(User interface change data)
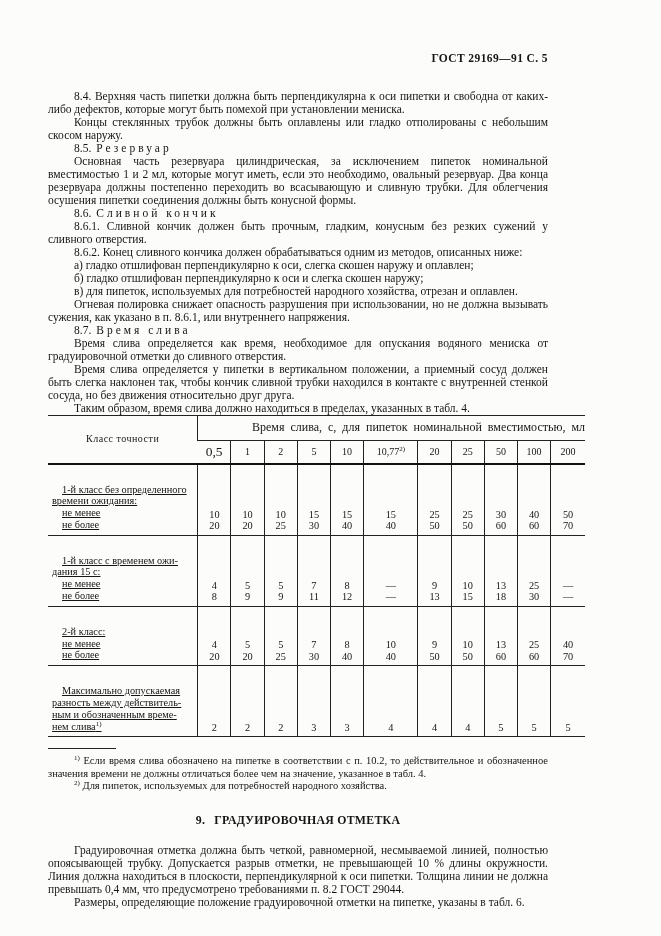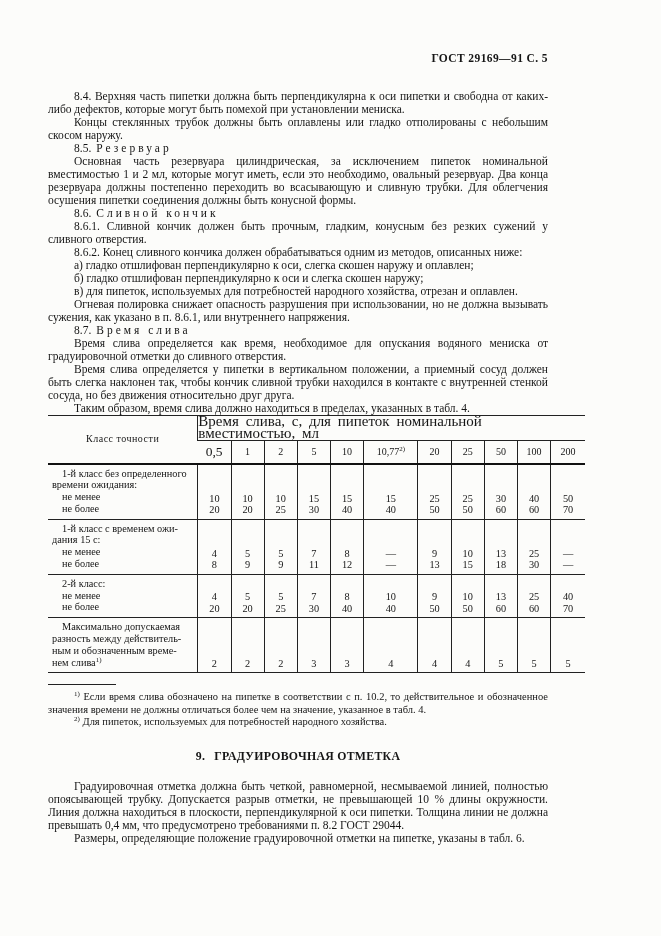--- a/index.html
+++ b/index.html
@@ -52,8 +52,8 @@
     border-bottom: 2.5px solid #111;
   }
   .span-h {
-    font-size: 15px;
-    text-align: left;
+    font-size: 12px;
+    text-align: right;
     vertical-align: middle;
     height: 25px;
     word-spacing: 3px;

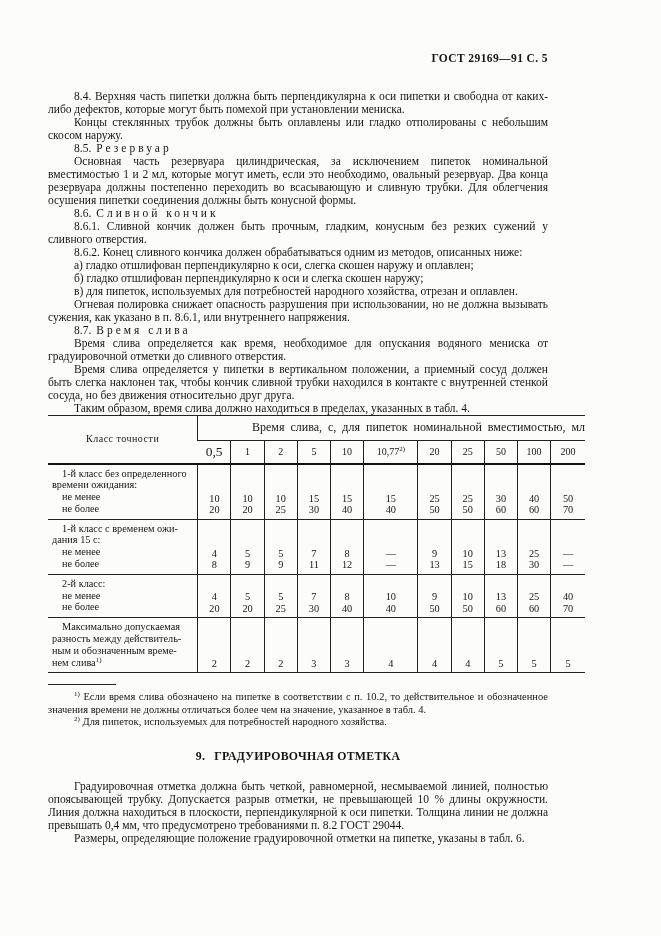--- a/index.html
+++ b/index.html
@@ -68,10 +68,11 @@
   #colrow th.big { font-size: 13.5px; margin-top: 33px; }
   tbody td { border-top: 1px solid #222; }
   td.lblcell {
-    padding: 3px 3px 4px 4px;
+    padding: 19px 3px 4px 4px;
     vertical-align: top;
     font-size: 10.3px;
     line-height: 11.8px;
+    text-decoration: underline;
   }
   td.lblcell .ind { text-indent: 10px; }
   td.lblcell .gsub { padding-left: 10px; }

Exercise goal: Copy every line of the data exactly as written, excluding the pictures.

Output of the exercise:
--- a/index.html
+++ b/index.html
@@ -52,8 +52,8 @@
     border-bottom: 2.5px solid #111;
   }
   .span-h {
-    font-size: 15px;
-    text-align: left;
+    font-size: 12px;
+    text-align: right;
     vertical-align: middle;
     height: 25px;
     word-spacing: 3px;

--- a/index.html
+++ b/index.html
@@ -68,10 +68,11 @@
   #colrow th.big { font-size: 13.5px; margin-top: 33px; }
   tbody td { border-top: 1px solid #222; }
   td.lblcell {
-    padding: 3px 3px 4px 4px;
+    padding: 19px 3px 4px 4px;
     vertical-align: top;
     font-size: 10.3px;
     line-height: 11.8px;
+    text-decoration: underline;
   }
   td.lblcell .ind { text-indent: 10px; }
   td.lblcell .gsub { padding-left: 10px; }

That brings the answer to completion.